"'I ain't no notion!' says he.

"'What do you mean, Ithuriel Butters?' I says.

"'Just what I say,' says he.

"'Why, where is she?' I says. I thought she might be visitin', you know. She has consid'able kin round here.

"'I ain't no idee,' says he. 'I left her in the bur'in'-ground, that's all I know.'

"Mis' Tree, that woman has been dead a month, and I never knew the first word about it. They're all sing'lar people, them Butterses. She was a proper nice woman, though, this Mis' Butters. He had hopes of Di-plomy one spell, after his last died—she was a reg'lar fire-skull; he didn't have much peace while she lived—died in a tantrum too, they say; scol't so hard she bust a vessel, and it run all through her, and car'd her off—but Di-plomy couldn't seem to change her state, no more'n Miss Phœbe 'n' Vesty.

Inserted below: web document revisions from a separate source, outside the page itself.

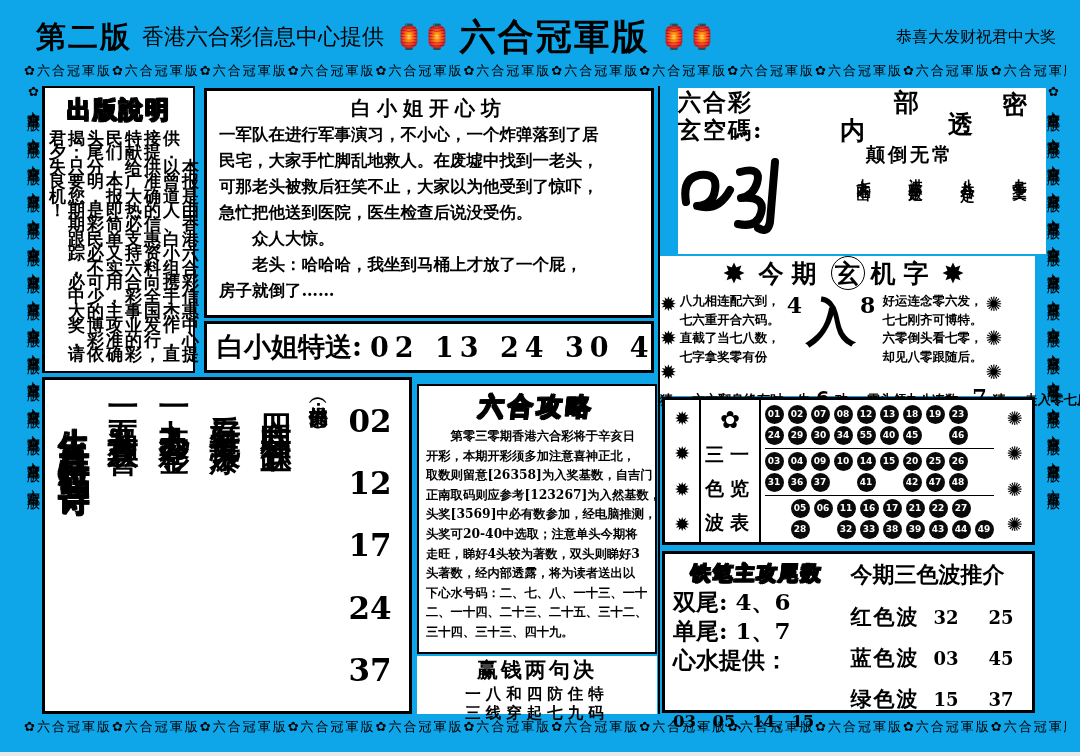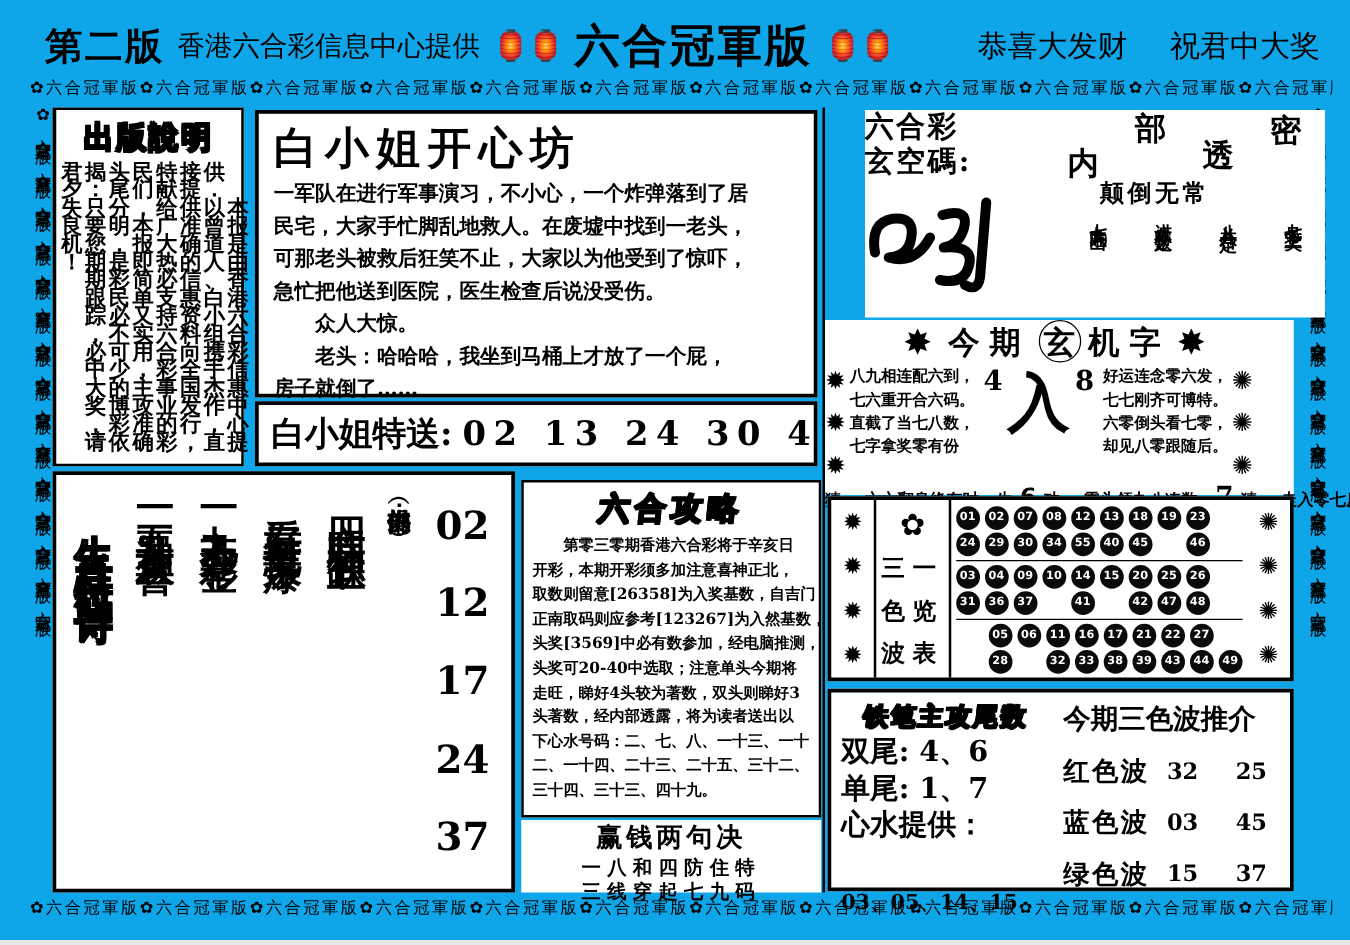--- a/index.html
+++ b/index.html
@@ -6,21 +6,21 @@
   body { background:#e8e8e8; font-family:"DejaVu Sans", sans-serif; color:#000; }
   #page { position:relative; width:1080px; height:752px; background:#0ea5e9; overflow:hidden; }
 
   
   .header { position:absolute; left:36px; top:14px; width:1030px; height:46px;
             display:flex; align-items:center; gap:10px; white-space:nowrap; }
   .edition { font-family:"DejaVu Serif", serif; font-size:30px; font-weight:bold; letter-spacing:2px; }
   .provider { font-family:"DejaVu Serif", serif; font-size:22px; }
   .lanterns { font-size:24px; letter-spacing:-2px; }
   .masthead { font-family:"DejaVu Serif", serif; font-size:36px; font-weight:900; letter-spacing:2px; }
-  .greet { font-family:"DejaVu Serif", serif; font-size:24px; margin-left:auto; display:flex; gap:34px; padding-right:10px; }
+  .greet { font-family:"DejaVu Serif", serif; font-size:16px; margin-left:auto; display:flex; padding-right:10px; }
 
   
   .strip { position:absolute; overflow:hidden; font-size:13px; line-height:18px;
            font-family:"DejaVu Serif", serif; letter-spacing:2px; white-space:nowrap; }
   .strip.h { height:20px; }
   .strip.v { writing-mode:vertical-rl; width:20px; }
   #strip-top    { left:24px; top:62px;  width:1042px; }
   #strip-bottom { left:24px; top:718px; width:1042px; }
   #strip-left   { left:22px; top:84px;  height:630px; }
   #strip-right  { left:1042px; top:84px; height:630px; }
@@ -34,32 +34,32 @@
   #pub { left:42px; top:86px; width:153px; height:287px; border:2px solid #000; border-left:3px solid #000; padding:6px 4px; }
   .outline-t { font-family:"DejaVu Serif", serif; font-weight:900; color:#fff;
                -webkit-text-stroke:1.3px #000;
                text-shadow:-1px -1px 0 #000,1px -1px 0 #000,-1px 1px 0 #000,1px 1px 0 #000; }
   #pub .ttl { font-size:24px; text-align:center; letter-spacing:2px; margin-bottom:5px; }
   #pub .ln { font-family:"DejaVu Serif", serif; font-size:17px; font-weight:bold; line-height:14.4px;
              letter-spacing:2px; white-space:nowrap; }
 
   
   #joke { left:204px; top:88px; width:450px; height:230px; border:3px solid #000; padding:4px 12px; }
-  #joke .ttl { font-family:"DejaVu Serif", serif; font-size:35px; font-weight:900; text-align:left; letter-spacing:6px; }
+  #joke .ttl { font-family:"DejaVu Serif", serif; font-size:20px; font-weight:900; text-align:center; letter-spacing:6px; }
   #joke .ln { font-family:"DejaVu Serif", serif; font-size:16.5px; font-weight:bold; line-height:26px; white-space:nowrap; }
 
   
   #tesong { left:204px; top:321px; width:450px; height:52px; border:3px solid #000;
             display:flex; align-items:center; padding:0 10px; white-space:nowrap; }
   #tesong .lbl { font-family:"DejaVu Serif", serif; font-size:27px; font-weight:900; }
   #tesong .nums { font-family:"DejaVu Serif", serif; font-size:27px; font-weight:bold; letter-spacing:6px; margin-left:8px; }
   #tesong .special { font-family:"DejaVu Serif", serif; font-size:27px; font-weight:bold; margin-left:46px; }
 
   
-  #xuankong { left:692px; top:88px; width:368px; height:166px; display:flex; }
+  #xuankong { left:678px; top:88px; width:368px; height:166px; display:flex; }
   #xuankong .left { width:160px; }
   #xuankong .left .t { font-family:"DejaVu Serif", serif; font-size:23px; font-weight:900; letter-spacing:2px; line-height:28px; }
   #xuankong svg { margin-top:6px; }
   #xuankong .right { flex:1; position:relative; }
   .diag { position:absolute; font-family:"DejaVu Serif", serif; font-size:25px; font-weight:900; }
   #xuankong .phrase { position:absolute; left:28px; top:54px; font-family:"DejaVu Serif", serif;
                       font-size:19px; font-weight:900; letter-spacing:3px; }
   #xuankong .cols { position:absolute; left:0; top:80px; width:100%; height:84px;
                     display:flex; flex-direction:row-reverse; justify-content:space-around; }
   #xuankong .cols div { writing-mode:vertical-rl; font-family:"DejaVu Serif", serif;

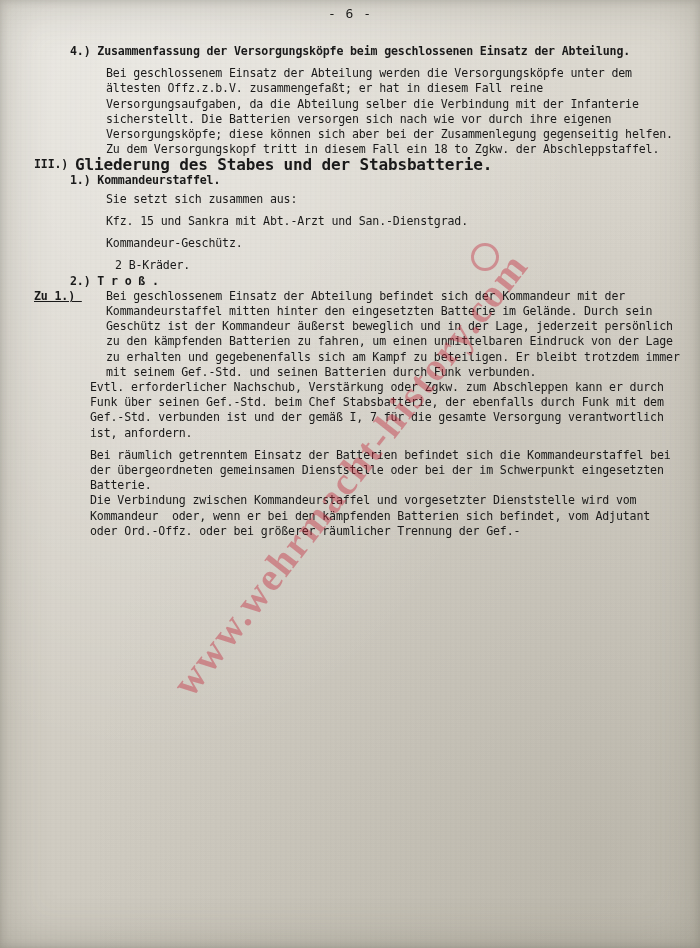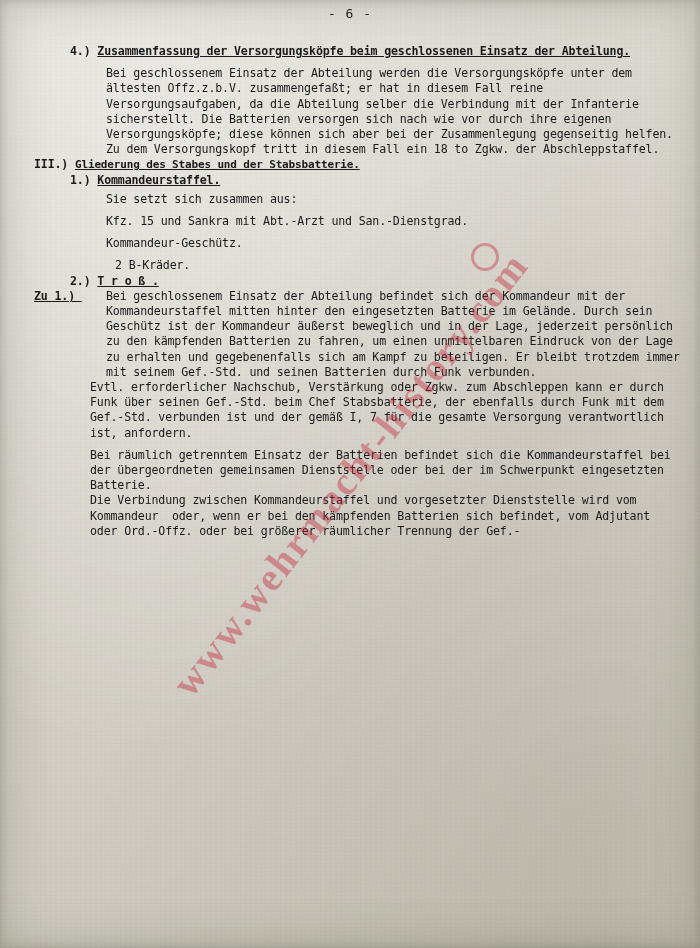--- a/index.html
+++ b/index.html
@@ -78,21 +78,20 @@
   .indent-2 { padding-left: 16px; }
   .indent-4 { padding-left: 52px; }
 
   .b { font-weight: normal; }
   .sp { }
   .sp-sm { margin-top: 7px; }
   .sp-xs { margin-top: 4px; }
 
   .heading-main {
     font-weight: bold;
-    text-decoration: underline;
   }
 
   
   .watermark {
     position: absolute;
     left: 50%;
     top: 50%;
     transform: translate(-50%, -50%) rotate(-52deg);
     transform-origin: center center;
     font-family: "Liberation Serif", serif;
@@ -125,21 +124,21 @@
       <div class="body heading-main">Zusammenfassung der Versorgungsköpfe beim geschlossenen Einsatz der Abteilung.</div>
     </div>
 
     <div class="blk sp-sm">
       <div style="flex:0 0 88px;"></div>
       <div class="body b">Bei geschlossenem Einsatz der Abteilung werden die Versorgungsköpfe unter dem ältesten Offz.z.b.V. zusammengefaßt; er hat in diesem Fall reine Versorgungsaufgaben, da die Abteilung selber die Verbindung mit der Infanterie sicherstellt. Die Batterien versorgen sich nach wie vor durch ihre eigenen Versorgungsköpfe; diese können sich aber bei der Zusammenlegung gegenseitig helfen. Zu dem Versorgungskopf tritt in diesem Fall ein 18 to Zgkw. der Abschleppstaffel.</div>
     </div>
 
     <div class="blk sp">
       <div class="marker indent-2">III.)&nbsp;</div>
-      <div class="body heading-main" style="font-size:11px;">Gliederung des Stabes und der Stabsbatterie.</div>
+      <div class="body heading-main" style="font-size:16px;">Gliederung des Stabes und der Stabsbatterie.</div>
     </div>
 
     <div class="blk sp">
       <div class="marker indent-4">1.)&nbsp;</div>
       <div class="body heading-main">Kommandeurstaffel.</div>
     </div>
 
     <div class="blk sp-xs">
       <div style="flex:0 0 88px;"></div>
       <div class="body b">Sie setzt sich zusammen aus:</div>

"My sakes! if there ain't Miss Vesty comin' now. I'll hasten and put away these things, Mis' Tree, and be back to let her in."

Miss Vesta Blyth came soberly along the street and up the garden path. She was a quaint and pleasant picture, in her gown of gray and white foulard, with her little black silk mantle and bonnet. Some thirty years ago Miss Vesta and her sister Miss Phœbe had decided that fashion was a snare; and since then they had always had their clothes made on the same model, to the despair of Prudence Pardon, the dressmaker.

But when one looked at Vesta Blyth's face, one was not apt to think about her clothes; one rather thought, what a pity one must look away from her presently! At least, that was what Geoffrey Strong used to say, a young man who loved Miss Vesta, and who was now gone away with his young wife, leaving sore hearts behind.

Direxia Hawkes came out on the porch to meet the visitor, closing the door behind her for an instant.